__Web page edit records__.
○ ○ ○ ○

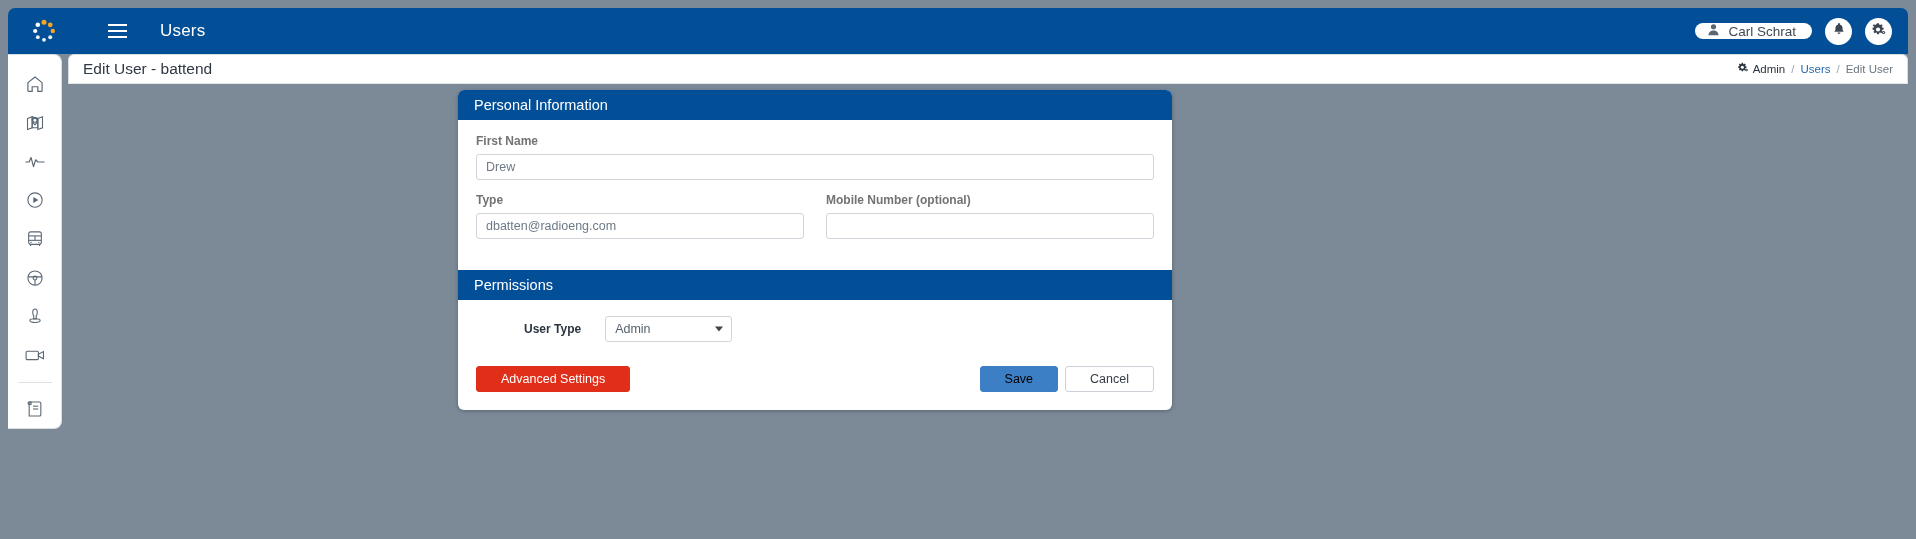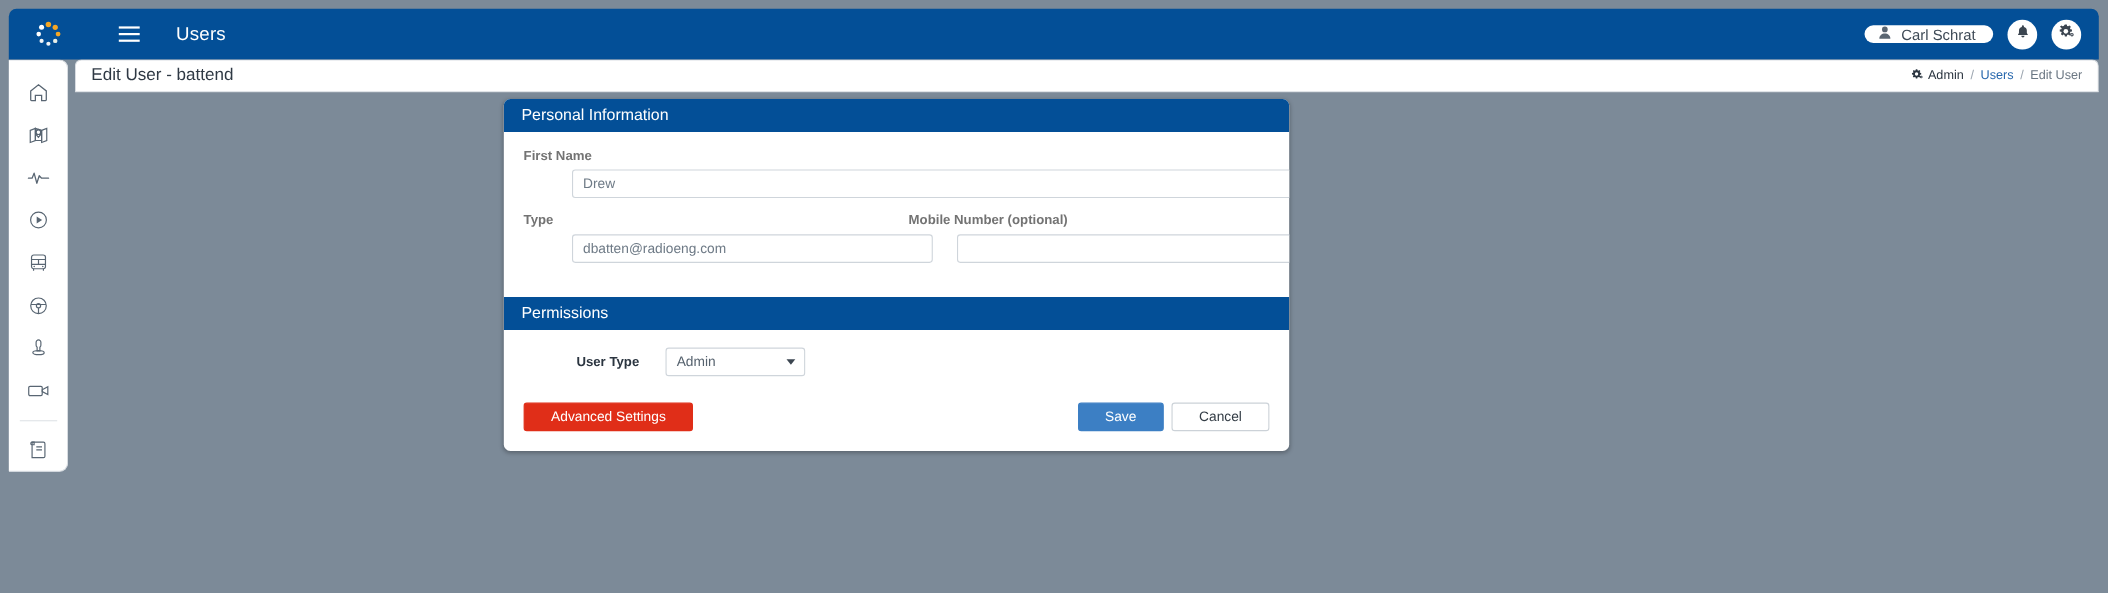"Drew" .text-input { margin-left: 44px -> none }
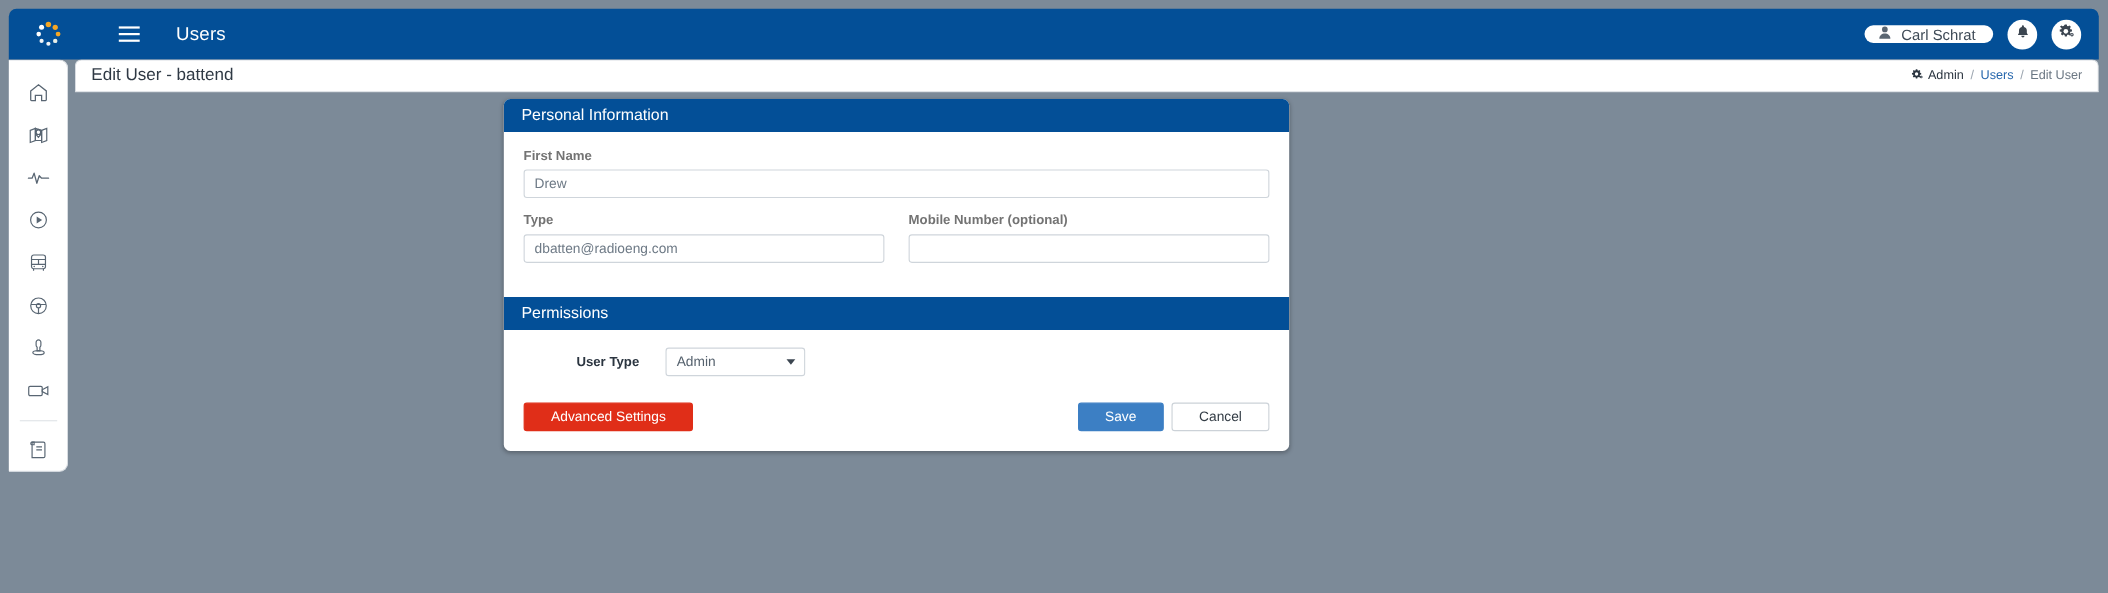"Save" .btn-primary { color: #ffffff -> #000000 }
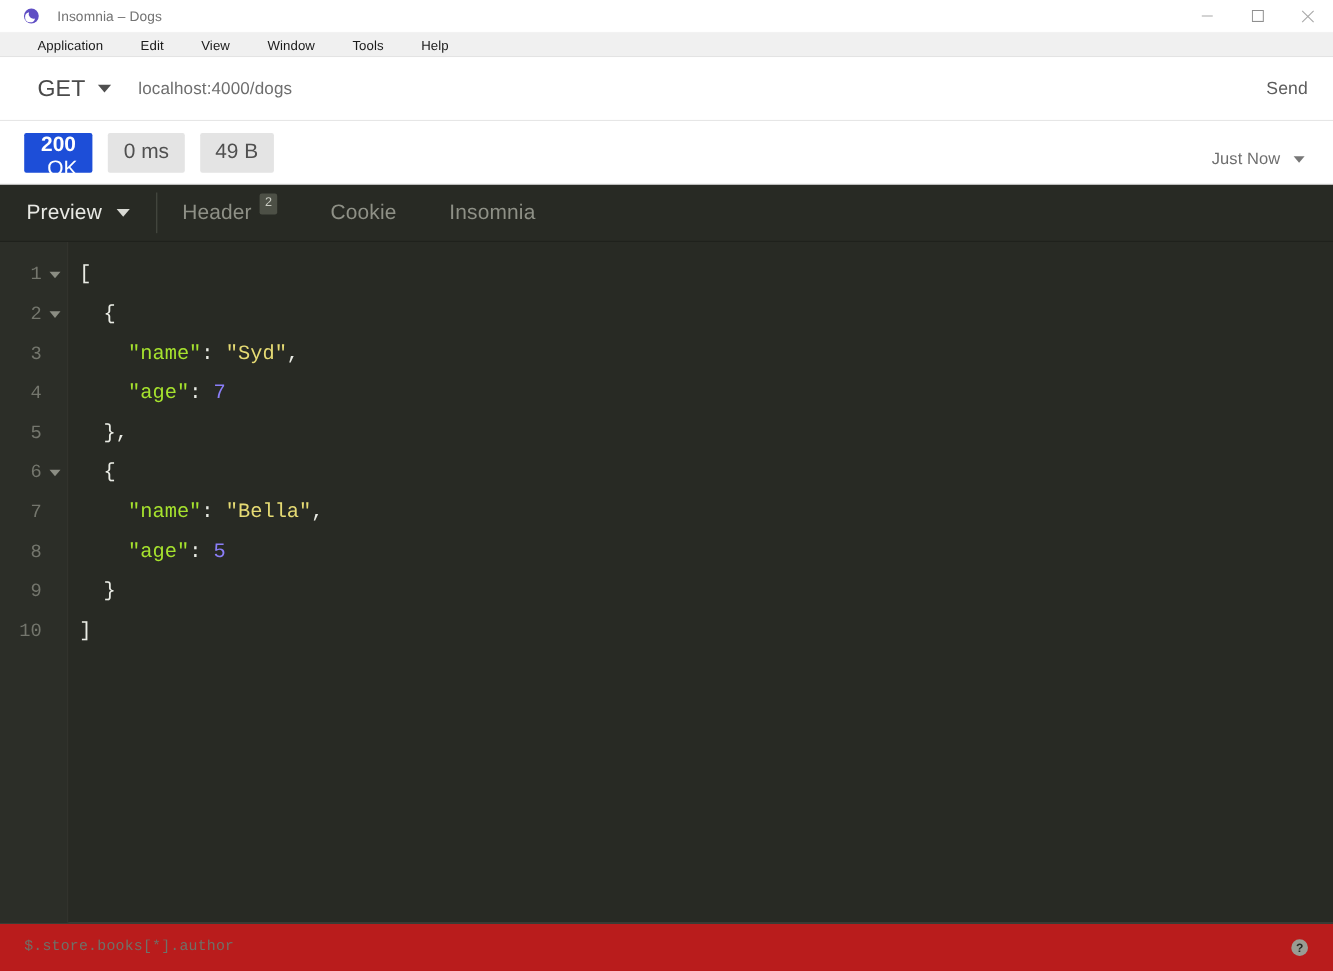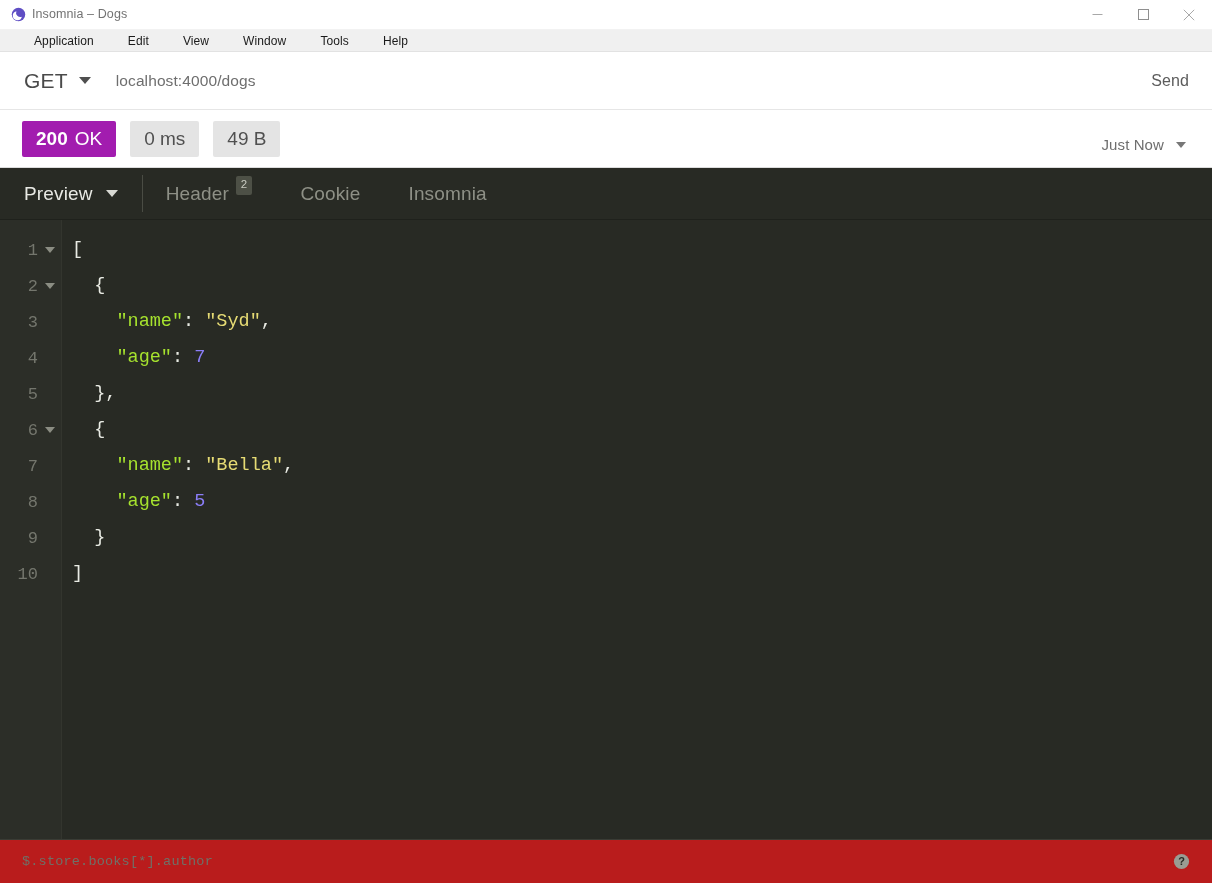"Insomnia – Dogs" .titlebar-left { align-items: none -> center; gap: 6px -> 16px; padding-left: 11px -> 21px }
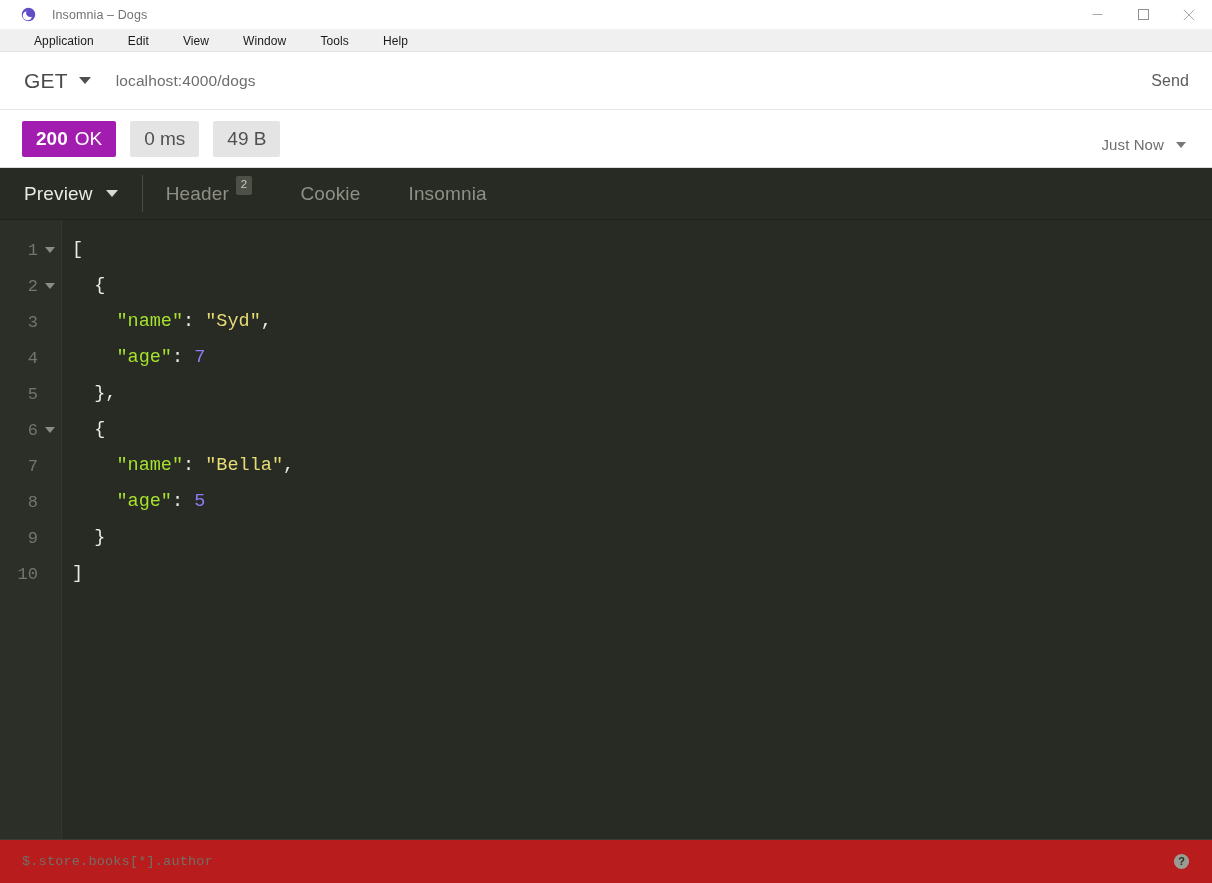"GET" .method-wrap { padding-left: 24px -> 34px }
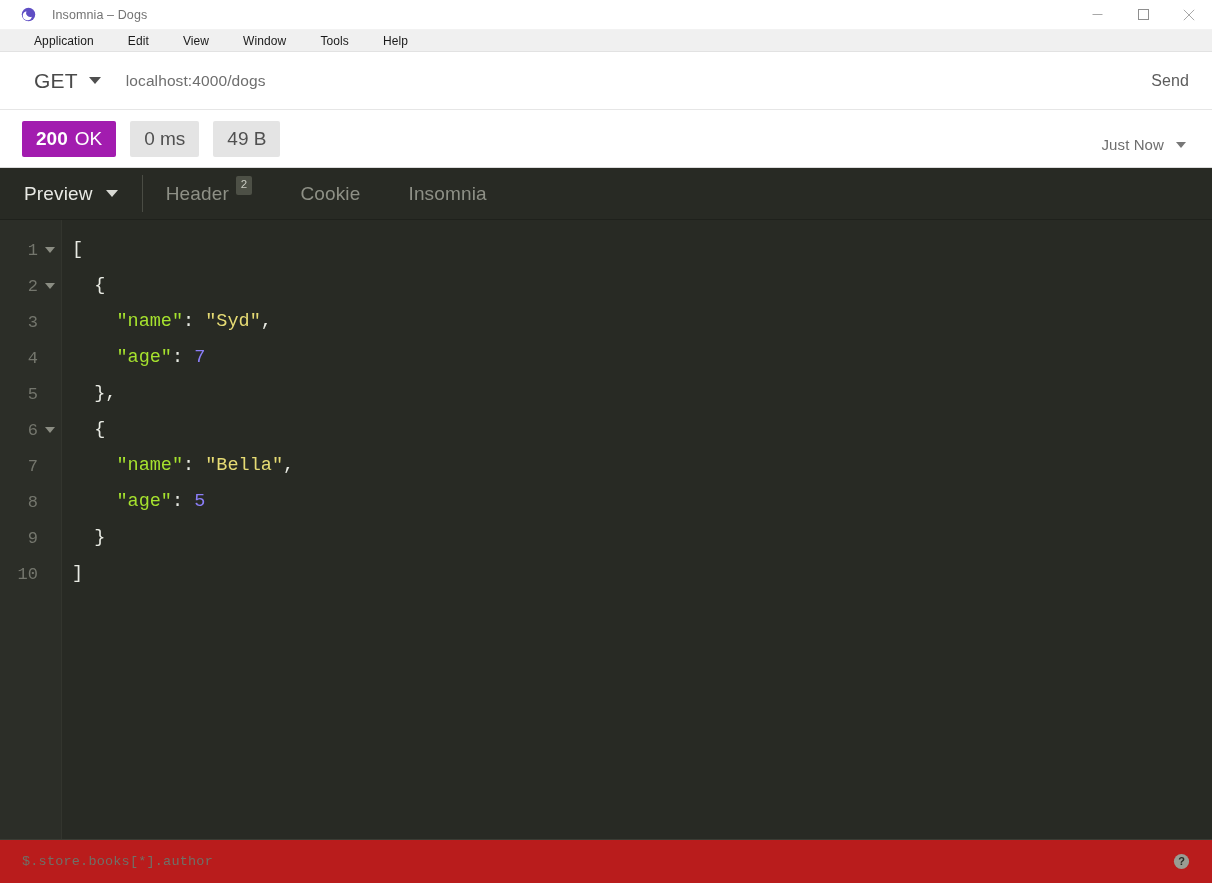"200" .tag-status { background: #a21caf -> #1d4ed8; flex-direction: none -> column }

○ ○ ○ ○

__Task__. All entries are to be duplicated exactly, with the pictures left out.

__Written answer__.
"Drew" .text-input { margin-left: 44px -> none }
"Save" .btn-primary { color: #ffffff -> #000000 }
"Insomnia – Dogs" .titlebar-left { align-items: none -> center; gap: 6px -> 16px; padding-left: 11px -> 21px }
"GET" .method-wrap { padding-left: 24px -> 34px }
"200" .tag-status { background: #a21caf -> #1d4ed8; flex-direction: none -> column }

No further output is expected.